§ Task instructions
Make an exact copy of the listing below. Pictures stay out of it.

§ Records to use

::::

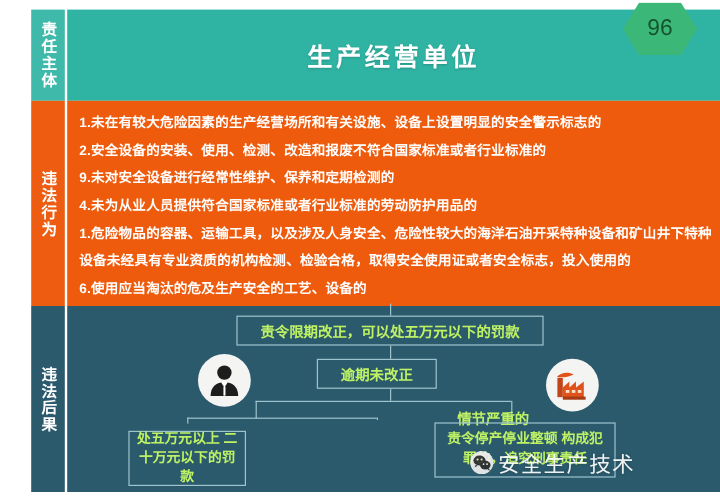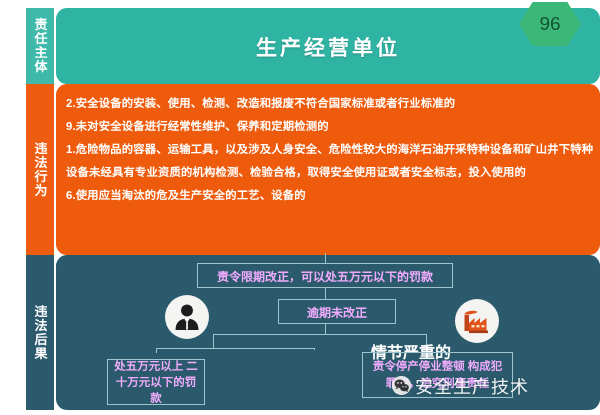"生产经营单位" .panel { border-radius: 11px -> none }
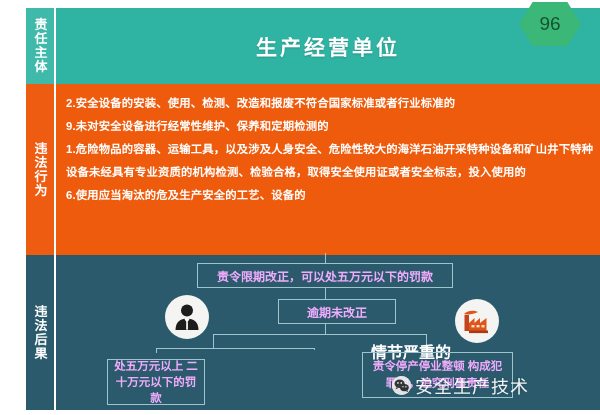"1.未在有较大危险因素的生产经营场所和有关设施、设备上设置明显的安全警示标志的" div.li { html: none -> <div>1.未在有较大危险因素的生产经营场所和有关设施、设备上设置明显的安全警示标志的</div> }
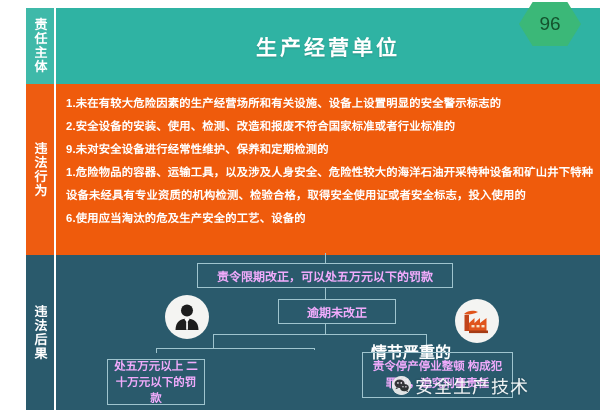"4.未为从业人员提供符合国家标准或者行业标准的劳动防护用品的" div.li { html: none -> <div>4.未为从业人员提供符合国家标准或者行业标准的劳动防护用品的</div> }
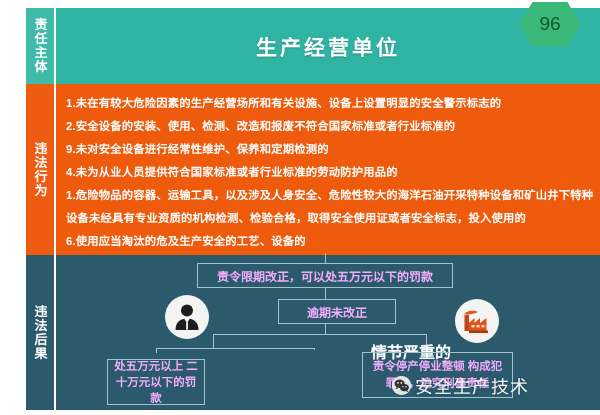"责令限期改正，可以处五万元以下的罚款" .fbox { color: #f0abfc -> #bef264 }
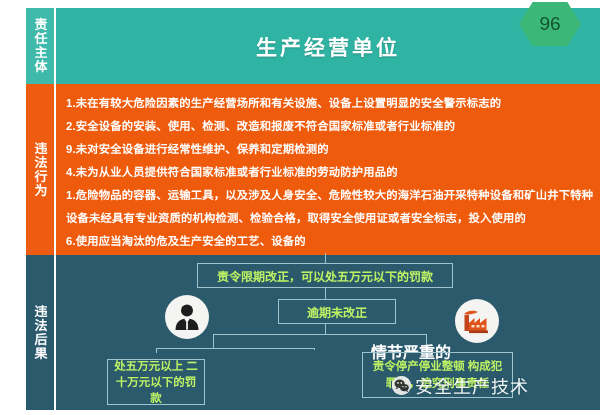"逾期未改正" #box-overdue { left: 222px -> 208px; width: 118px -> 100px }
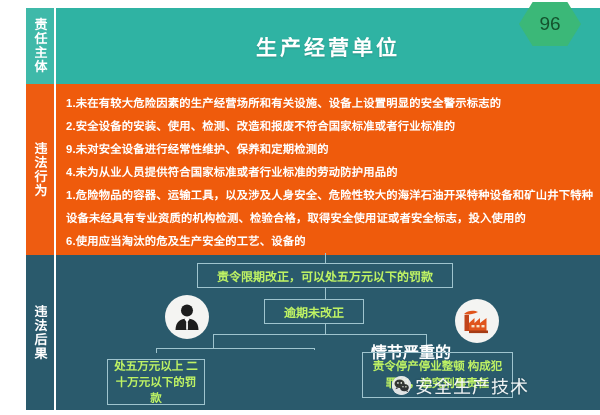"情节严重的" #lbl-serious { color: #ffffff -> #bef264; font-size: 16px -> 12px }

::::

§ Task response
"生产经营单位" .panel { border-radius: 11px -> none }
"1.未在有较大危险因素的生产经营场所和有关设施、设备上设置明显的安全警示标志的" div.li { html: none -> <div>1.未在有较大危险因素的生产经营场所和有关设施、设备上设置明显的安全警示标志的</div> }
"4.未为从业人员提供符合国家标准或者行业标准的劳动防护用品的" div.li { html: none -> <div>4.未为从业人员提供符合国家标准或者行业标准的劳动防护用品的</div> }
"责令限期改正，可以处五万元以下的罚款" .fbox { color: #f0abfc -> #bef264 }
"逾期未改正" #box-overdue { left: 222px -> 208px; width: 118px -> 100px }
"情节严重的" #lbl-serious { color: #ffffff -> #bef264; font-size: 16px -> 12px }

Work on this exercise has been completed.